Restrict the output to the lines below starting at the one that contains "- 1. Install" and ending at the one that contains "- User already familiar with CUDA", and restate them word for word, both ends included.

::: Data in this exercise

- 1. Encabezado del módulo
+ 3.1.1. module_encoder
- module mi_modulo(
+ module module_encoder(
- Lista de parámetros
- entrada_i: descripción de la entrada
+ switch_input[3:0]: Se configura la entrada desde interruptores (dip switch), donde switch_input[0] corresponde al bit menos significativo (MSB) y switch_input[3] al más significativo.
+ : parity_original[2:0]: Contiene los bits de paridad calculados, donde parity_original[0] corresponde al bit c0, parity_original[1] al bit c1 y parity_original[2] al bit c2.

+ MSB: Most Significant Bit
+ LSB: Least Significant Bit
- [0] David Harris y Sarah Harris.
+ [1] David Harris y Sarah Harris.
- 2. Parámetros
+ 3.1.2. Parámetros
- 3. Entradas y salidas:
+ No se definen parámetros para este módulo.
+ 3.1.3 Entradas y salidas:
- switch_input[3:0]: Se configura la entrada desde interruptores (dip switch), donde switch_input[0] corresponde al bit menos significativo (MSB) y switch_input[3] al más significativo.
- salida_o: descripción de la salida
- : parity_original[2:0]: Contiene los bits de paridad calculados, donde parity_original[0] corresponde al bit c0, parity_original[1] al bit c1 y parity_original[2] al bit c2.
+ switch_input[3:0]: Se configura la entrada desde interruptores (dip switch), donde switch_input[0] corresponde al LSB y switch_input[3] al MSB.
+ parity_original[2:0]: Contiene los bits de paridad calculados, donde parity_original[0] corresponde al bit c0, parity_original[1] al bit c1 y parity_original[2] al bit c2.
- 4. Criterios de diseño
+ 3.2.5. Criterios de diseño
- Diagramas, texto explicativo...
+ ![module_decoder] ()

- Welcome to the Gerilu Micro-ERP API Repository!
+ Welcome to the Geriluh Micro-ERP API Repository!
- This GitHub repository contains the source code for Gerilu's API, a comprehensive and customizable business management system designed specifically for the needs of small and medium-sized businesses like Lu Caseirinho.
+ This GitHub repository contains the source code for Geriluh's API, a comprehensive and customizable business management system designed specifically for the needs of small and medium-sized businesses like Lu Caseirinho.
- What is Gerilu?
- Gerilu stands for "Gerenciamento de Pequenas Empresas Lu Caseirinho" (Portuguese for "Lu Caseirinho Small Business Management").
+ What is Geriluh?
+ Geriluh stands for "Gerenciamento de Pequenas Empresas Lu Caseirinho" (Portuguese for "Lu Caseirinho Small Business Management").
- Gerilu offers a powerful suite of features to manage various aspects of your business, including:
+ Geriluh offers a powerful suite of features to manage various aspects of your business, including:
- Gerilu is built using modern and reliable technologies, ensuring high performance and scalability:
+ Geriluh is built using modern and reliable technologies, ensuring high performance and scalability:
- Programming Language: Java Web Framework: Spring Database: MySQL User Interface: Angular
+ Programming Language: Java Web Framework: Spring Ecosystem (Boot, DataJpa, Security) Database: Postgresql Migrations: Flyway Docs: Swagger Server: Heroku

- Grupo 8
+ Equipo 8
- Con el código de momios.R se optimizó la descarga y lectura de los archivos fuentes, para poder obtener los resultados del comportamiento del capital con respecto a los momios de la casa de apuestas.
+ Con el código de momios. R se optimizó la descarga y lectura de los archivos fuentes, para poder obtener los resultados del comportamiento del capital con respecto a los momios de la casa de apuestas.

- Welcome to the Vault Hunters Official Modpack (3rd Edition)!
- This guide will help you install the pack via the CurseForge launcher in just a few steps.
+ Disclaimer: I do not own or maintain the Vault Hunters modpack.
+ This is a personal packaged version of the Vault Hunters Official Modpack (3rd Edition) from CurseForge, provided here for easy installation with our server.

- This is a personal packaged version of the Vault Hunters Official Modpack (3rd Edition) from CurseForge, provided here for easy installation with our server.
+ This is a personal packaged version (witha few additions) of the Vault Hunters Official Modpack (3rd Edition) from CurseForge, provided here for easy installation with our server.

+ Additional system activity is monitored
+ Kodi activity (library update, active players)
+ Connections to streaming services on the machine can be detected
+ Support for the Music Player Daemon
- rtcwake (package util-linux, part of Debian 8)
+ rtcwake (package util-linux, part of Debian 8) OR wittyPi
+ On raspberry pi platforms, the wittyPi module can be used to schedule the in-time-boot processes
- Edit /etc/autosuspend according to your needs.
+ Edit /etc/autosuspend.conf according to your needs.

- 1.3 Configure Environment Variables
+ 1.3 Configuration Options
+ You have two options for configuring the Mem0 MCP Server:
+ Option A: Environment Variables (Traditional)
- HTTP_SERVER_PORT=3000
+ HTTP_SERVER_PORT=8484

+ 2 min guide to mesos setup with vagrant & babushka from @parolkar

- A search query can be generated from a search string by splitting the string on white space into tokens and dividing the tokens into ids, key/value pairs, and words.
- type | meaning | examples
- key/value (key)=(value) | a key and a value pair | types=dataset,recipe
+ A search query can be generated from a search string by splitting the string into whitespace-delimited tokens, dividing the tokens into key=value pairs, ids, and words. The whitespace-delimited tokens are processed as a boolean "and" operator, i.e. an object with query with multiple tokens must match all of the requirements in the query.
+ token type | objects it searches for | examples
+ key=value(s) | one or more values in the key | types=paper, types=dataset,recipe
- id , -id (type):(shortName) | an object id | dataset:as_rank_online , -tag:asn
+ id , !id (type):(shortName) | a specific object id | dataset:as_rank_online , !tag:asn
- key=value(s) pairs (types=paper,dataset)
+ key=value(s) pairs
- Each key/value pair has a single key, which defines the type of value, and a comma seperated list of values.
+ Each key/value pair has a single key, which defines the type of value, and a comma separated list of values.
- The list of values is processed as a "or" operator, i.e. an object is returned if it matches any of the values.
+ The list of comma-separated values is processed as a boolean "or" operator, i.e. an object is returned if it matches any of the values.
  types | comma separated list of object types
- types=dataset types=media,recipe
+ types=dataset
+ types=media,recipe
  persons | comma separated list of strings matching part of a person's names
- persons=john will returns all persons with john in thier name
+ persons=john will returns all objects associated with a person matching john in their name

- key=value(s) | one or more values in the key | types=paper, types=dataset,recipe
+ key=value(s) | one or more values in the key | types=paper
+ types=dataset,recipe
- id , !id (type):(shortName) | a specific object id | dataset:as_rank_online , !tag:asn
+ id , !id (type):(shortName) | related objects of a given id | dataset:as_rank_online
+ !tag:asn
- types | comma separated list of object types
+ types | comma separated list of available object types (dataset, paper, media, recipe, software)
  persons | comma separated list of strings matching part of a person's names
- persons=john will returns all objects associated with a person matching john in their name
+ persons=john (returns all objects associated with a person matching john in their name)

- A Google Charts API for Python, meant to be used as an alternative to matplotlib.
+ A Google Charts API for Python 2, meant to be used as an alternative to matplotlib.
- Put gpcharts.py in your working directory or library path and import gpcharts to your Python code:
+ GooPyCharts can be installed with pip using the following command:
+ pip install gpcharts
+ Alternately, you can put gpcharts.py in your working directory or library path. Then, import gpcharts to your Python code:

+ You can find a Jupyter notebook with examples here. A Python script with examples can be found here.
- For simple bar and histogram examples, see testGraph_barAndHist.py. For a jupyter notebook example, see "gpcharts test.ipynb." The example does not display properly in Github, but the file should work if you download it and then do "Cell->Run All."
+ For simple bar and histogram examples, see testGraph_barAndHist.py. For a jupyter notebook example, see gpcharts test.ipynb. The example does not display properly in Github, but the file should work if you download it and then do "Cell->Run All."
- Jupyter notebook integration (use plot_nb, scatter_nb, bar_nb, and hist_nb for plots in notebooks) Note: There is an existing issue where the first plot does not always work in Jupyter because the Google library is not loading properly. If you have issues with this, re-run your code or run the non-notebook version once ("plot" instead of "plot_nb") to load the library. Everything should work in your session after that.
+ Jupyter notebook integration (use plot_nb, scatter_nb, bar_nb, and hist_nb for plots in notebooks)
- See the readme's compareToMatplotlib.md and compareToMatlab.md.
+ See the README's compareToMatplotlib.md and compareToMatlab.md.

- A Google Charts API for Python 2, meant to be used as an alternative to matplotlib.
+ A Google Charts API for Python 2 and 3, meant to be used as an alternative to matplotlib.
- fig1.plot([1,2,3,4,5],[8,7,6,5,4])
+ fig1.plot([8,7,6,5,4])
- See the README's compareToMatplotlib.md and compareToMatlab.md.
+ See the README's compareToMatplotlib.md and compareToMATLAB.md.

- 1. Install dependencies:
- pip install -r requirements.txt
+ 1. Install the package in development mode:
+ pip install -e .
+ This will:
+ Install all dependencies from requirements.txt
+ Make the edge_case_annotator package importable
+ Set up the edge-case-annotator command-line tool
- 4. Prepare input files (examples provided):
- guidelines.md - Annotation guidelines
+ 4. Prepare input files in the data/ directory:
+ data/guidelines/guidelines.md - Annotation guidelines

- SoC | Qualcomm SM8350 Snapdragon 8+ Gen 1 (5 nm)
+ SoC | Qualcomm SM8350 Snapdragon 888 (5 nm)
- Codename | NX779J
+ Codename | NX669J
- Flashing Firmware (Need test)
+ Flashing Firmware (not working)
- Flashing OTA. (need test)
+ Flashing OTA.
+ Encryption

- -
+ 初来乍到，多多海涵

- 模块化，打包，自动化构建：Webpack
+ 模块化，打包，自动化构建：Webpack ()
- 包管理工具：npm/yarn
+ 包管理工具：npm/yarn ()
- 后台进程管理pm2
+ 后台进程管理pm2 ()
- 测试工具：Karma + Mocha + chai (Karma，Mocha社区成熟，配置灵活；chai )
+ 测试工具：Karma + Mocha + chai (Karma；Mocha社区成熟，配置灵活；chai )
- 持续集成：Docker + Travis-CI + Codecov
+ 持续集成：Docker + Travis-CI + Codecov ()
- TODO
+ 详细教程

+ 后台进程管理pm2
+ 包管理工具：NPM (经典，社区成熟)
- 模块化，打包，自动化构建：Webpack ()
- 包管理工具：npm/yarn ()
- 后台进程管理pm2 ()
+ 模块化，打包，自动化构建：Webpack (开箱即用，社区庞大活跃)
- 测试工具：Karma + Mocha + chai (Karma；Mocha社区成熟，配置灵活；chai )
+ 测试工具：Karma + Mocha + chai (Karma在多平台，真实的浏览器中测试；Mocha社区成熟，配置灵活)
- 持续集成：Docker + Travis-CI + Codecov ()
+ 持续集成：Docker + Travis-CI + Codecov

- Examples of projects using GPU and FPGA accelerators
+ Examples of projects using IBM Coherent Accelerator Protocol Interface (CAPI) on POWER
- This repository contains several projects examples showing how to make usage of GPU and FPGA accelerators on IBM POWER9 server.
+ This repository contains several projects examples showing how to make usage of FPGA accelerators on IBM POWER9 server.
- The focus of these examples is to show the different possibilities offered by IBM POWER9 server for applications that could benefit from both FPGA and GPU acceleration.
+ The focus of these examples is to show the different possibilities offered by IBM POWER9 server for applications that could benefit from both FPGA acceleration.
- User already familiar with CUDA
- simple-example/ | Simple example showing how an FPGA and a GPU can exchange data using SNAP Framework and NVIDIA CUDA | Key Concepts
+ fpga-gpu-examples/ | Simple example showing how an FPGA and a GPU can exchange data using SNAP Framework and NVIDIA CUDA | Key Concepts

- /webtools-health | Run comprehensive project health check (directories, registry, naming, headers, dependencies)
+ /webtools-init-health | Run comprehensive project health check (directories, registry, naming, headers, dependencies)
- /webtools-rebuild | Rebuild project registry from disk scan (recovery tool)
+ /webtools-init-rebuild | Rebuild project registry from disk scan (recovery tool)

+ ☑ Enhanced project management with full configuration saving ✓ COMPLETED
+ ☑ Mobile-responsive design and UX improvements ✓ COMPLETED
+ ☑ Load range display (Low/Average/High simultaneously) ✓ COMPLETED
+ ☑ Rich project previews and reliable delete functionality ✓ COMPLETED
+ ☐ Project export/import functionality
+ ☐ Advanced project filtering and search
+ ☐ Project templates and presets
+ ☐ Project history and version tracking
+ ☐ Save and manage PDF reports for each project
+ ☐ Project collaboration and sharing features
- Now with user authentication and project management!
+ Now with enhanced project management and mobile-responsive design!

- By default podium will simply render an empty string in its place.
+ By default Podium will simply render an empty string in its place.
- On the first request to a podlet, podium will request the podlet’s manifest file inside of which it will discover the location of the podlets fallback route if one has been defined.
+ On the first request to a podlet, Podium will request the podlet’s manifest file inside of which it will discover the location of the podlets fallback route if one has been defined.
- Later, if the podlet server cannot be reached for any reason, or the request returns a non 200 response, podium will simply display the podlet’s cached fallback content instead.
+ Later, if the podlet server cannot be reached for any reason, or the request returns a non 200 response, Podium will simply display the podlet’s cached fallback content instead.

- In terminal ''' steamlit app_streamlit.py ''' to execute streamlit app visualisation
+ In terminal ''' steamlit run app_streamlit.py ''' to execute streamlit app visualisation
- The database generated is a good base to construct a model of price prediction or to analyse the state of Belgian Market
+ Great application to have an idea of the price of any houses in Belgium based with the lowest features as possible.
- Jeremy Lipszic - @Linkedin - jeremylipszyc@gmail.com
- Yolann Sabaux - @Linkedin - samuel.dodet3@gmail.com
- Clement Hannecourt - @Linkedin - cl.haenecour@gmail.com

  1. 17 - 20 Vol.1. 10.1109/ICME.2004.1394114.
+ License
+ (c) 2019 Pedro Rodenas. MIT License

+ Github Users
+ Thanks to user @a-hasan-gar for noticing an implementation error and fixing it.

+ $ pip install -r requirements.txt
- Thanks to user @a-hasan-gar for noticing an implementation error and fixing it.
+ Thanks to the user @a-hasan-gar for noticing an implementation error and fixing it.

::::::

● Written solution
- 1. Install dependencies:
- pip install -r requirements.txt
+ 1. Install the package in development mode:
+ pip install -e .
+ This will:
+ Install all dependencies from requirements.txt
+ Make the edge_case_annotator package importable
+ Set up the edge-case-annotator command-line tool
- 4. Prepare input files (examples provided):
- guidelines.md - Annotation guidelines
+ 4. Prepare input files in the data/ directory:
+ data/guidelines/guidelines.md - Annotation guidelines

- SoC | Qualcomm SM8350 Snapdragon 8+ Gen 1 (5 nm)
+ SoC | Qualcomm SM8350 Snapdragon 888 (5 nm)
- Codename | NX779J
+ Codename | NX669J
- Flashing Firmware (Need test)
+ Flashing Firmware (not working)
- Flashing OTA. (need test)
+ Flashing OTA.
+ Encryption

- -
+ 初来乍到，多多海涵

- 模块化，打包，自动化构建：Webpack
+ 模块化，打包，自动化构建：Webpack ()
- 包管理工具：npm/yarn
+ 包管理工具：npm/yarn ()
- 后台进程管理pm2
+ 后台进程管理pm2 ()
- 测试工具：Karma + Mocha + chai (Karma，Mocha社区成熟，配置灵活；chai )
+ 测试工具：Karma + Mocha + chai (Karma；Mocha社区成熟，配置灵活；chai )
- 持续集成：Docker + Travis-CI + Codecov
+ 持续集成：Docker + Travis-CI + Codecov ()
- TODO
+ 详细教程

+ 后台进程管理pm2
+ 包管理工具：NPM (经典，社区成熟)
- 模块化，打包，自动化构建：Webpack ()
- 包管理工具：npm/yarn ()
- 后台进程管理pm2 ()
+ 模块化，打包，自动化构建：Webpack (开箱即用，社区庞大活跃)
- 测试工具：Karma + Mocha + chai (Karma；Mocha社区成熟，配置灵活；chai )
+ 测试工具：Karma + Mocha + chai (Karma在多平台，真实的浏览器中测试；Mocha社区成熟，配置灵活)
- 持续集成：Docker + Travis-CI + Codecov ()
+ 持续集成：Docker + Travis-CI + Codecov

- Examples of projects using GPU and FPGA accelerators
+ Examples of projects using IBM Coherent Accelerator Protocol Interface (CAPI) on POWER
- This repository contains several projects examples showing how to make usage of GPU and FPGA accelerators on IBM POWER9 server.
+ This repository contains several projects examples showing how to make usage of FPGA accelerators on IBM POWER9 server.
- The focus of these examples is to show the different possibilities offered by IBM POWER9 server for applications that could benefit from both FPGA and GPU acceleration.
+ The focus of these examples is to show the different possibilities offered by IBM POWER9 server for applications that could benefit from both FPGA acceleration.
- User already familiar with CUDA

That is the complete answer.